Societal trends and structural changes
Technology, society and employment
Research carried out in this area identifies societal trends such as changing family structures, cultural patterns and value systems – and acknowledges such problems as xenophobia and racism. The economic changes affecting the labour market, and mechanisms for social protection, inequality and discrimination are also investigated.
This research area aims to provide a better understanding of changing employment patterns such as flexible, part-time and temporary work, and to provide information on changing gender stereotypes. Furthermore, research focuses on education and training, and the role these two key variables can play in preparing individuals for the changing political and socio-economic environment.
New family structures shape social care system
As the nature of families change, so do the systems to care for vulnerable members – young children and older people. Projects examine how to combine family care with more formal systems provided by local authorities, or voluntary organisations. For example, the project ‘New kinds of families, new kinds of social care: shaping multidimensional European policies for informal and formal care’ focuses on four family types – single parent, multi-career, migrant and multigenerational families. It describes how some families in Finland, France, Italy, Portugal and the UK are developing new ways of caring.
Governance and citizenship
It is important to study the relationship between technology and society so the latter can derive full benefit from technological developments. The research examines the ways in which suppliers, users, decision-makers and public authorities work together in assessing technological impact, and how public authorities, in particular, can then apply the results.
The second main research strand assesses the link between technological changes and employment. Here work is being undertaken on teleworking, work organisation and skill development. Another theme of this research area examines the role of innovation in education, training and life-long learning.
Regional adjustment for technological change
Unemployment is a persistent problem in those Europe’s provincial regions not benefiting from technological developments, and is chronic in labour-intensive industries such as textiles, footwear and electronic assembly. Research in France, Greece, Italy, Spain and the UK compares how regions are tackling the problem of declining industry, suggesting ways of adjusting their employment strategies.
New development models fostering growth and employment
In the context of European integration, the role of the different levels of governance in Europe – local, regional, national, supranational and global – need to be re-assessed. Research in this field aims to identify and understand how multiple levels and new modes of governance can be developed, while maintaining accountability. The issue here is to ensure democratic systems work properly under new conditions, such as the changing roles of public and private sectors, changing relationship between representative institutions and civil society organisations, and so on.

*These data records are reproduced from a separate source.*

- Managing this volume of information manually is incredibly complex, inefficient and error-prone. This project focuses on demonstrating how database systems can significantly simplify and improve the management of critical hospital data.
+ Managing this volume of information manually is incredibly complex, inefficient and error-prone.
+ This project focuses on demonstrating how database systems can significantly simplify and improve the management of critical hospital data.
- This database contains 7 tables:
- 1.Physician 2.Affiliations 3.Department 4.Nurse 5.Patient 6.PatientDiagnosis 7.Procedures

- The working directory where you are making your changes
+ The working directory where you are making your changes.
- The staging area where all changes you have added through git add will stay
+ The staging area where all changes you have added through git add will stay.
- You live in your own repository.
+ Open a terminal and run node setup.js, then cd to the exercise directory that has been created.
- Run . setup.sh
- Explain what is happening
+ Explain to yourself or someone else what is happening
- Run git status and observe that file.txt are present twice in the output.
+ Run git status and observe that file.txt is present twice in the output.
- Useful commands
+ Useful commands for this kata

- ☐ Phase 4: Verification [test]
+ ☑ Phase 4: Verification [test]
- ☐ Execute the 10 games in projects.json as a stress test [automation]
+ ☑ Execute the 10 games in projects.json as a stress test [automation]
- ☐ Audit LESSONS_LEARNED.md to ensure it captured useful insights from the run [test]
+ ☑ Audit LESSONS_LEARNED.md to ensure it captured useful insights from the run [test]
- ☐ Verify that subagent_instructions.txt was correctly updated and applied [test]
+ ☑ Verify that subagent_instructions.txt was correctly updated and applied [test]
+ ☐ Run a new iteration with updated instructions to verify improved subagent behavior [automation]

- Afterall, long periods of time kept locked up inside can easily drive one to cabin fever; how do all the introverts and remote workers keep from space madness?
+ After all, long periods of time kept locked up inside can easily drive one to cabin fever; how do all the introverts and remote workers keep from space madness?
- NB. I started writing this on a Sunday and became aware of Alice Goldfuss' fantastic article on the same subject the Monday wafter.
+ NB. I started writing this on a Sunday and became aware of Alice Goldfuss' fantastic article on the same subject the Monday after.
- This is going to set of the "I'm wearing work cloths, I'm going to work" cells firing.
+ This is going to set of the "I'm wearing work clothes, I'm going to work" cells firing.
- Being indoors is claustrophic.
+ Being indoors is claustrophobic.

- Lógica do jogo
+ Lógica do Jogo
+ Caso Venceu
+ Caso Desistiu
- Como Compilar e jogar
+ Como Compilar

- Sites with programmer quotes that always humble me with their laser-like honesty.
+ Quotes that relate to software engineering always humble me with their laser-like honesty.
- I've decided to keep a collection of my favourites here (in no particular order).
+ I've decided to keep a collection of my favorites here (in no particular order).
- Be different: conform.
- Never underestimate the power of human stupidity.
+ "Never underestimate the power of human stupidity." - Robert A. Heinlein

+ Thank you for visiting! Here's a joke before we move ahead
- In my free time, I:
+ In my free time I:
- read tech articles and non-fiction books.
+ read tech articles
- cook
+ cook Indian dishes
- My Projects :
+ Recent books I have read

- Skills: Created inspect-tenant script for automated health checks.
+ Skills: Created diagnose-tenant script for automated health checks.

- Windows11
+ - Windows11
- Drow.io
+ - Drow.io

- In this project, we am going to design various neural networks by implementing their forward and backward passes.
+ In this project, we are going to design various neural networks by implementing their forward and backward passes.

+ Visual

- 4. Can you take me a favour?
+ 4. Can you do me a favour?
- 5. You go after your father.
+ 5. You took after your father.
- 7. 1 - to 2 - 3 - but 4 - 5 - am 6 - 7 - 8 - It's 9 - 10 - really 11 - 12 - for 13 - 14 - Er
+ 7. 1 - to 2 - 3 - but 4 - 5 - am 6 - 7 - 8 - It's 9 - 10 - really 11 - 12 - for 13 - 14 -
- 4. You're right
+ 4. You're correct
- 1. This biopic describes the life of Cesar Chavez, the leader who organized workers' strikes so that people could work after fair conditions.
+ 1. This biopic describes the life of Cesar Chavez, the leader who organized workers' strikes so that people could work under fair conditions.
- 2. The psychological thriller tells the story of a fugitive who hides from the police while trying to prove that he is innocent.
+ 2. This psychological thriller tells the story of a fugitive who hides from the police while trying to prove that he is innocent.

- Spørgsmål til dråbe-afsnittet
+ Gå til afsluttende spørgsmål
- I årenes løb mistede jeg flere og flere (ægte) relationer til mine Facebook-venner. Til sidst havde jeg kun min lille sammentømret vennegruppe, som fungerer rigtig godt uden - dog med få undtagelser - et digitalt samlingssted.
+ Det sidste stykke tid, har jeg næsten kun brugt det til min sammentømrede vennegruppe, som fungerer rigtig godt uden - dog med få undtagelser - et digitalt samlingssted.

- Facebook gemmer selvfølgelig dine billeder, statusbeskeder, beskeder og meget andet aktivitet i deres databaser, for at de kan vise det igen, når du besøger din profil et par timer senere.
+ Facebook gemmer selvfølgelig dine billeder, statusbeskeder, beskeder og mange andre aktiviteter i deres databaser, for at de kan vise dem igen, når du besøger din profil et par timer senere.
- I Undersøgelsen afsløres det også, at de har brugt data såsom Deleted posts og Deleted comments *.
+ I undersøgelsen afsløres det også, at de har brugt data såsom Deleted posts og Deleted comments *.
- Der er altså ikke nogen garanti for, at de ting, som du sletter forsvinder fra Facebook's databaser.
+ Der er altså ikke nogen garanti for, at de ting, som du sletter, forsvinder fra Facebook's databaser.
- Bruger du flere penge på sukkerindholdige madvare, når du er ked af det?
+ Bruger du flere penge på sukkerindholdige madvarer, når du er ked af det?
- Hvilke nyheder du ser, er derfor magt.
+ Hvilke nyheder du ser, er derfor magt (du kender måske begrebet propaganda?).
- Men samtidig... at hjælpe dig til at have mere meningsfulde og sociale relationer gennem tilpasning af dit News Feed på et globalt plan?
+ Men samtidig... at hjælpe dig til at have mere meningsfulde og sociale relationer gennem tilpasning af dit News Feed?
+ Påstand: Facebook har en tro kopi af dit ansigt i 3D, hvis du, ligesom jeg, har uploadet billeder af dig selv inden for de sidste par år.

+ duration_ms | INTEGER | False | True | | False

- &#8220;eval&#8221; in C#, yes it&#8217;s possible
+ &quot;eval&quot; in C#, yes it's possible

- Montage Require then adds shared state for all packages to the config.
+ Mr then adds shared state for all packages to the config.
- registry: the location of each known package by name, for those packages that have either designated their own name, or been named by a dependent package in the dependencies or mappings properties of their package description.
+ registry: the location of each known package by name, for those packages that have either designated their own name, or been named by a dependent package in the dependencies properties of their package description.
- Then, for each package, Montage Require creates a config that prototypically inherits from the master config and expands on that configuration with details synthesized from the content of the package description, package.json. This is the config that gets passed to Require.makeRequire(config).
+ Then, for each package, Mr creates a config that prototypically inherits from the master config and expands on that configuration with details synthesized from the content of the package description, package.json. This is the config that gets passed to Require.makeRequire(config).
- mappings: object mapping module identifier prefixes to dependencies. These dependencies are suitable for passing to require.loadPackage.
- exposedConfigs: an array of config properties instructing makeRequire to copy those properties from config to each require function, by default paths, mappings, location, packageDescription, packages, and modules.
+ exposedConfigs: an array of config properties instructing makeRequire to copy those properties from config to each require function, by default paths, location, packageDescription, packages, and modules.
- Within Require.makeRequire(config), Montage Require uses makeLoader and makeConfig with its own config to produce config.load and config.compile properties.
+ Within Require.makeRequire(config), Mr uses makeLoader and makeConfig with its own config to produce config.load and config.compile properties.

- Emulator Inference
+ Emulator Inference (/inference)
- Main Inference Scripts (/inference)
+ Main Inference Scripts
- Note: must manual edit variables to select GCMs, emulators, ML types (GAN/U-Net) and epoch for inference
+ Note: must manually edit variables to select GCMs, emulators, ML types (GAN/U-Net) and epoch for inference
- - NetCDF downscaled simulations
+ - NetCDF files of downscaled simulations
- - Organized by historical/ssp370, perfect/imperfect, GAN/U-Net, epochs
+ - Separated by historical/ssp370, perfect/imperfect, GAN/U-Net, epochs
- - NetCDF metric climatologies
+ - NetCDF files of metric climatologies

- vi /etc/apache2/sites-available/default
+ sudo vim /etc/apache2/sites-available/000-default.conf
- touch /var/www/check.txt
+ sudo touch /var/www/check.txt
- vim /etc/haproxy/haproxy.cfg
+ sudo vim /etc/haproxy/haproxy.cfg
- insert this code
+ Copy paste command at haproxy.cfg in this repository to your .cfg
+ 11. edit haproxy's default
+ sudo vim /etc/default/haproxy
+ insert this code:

At the same time, it is important to understand the formation and co-existence of multiple actors, and to encourage Europe’s citizens to participate in public debate – which is instrumental in formulating and implementing policy. Research is currently underway to learn how the media and cultural elements like language, history, gender, religion, and migration influence this.
Socio-economic challenges for democracy and EU Enlargement
EU enlargement will bring changes and challenges. The rapid move towards democratisation by EU applicant countries’ and the subsequent transformation of their political and socio-economic value systems has led to some tensions – and given rise to concern amongst current EU members as accession approaches.
In this project, studies are beingcarried out in eight applicant countries and some Member States to identify and compare the political, social and cultural preferences in Central, Eastern and Southern Europe – and examine the implications of political culture on EU enlargement.
This work explores new sustainable development models which foster growth, job creation, equal opportunities, and reduce inequality while improving the quality of life. Within this process, the role of the public sector is explored and several indicators and methodologies are developed to assess the economic and social added-value of production models. This helps to identify policies best adapted to the European economic area, which take into account regional and demographic differences. Lastly, research concentrates on the analysis of issues such as organisational innovation, new types of work and employment, including the working potential of the older population.
Growth and European Labour Markets
This project analyses the relationship between growth and employment. First, it looks at the amount of employment generated by economic growth, then compares this within Europe and with other industrial countries. The study focuses on the institutional arrangements in the labour market in terms of both employment growth and the ‘equilibrium’ rate of unemployment. Results from the study will go towards updating the EU White Book on employment, competitiveness and growth.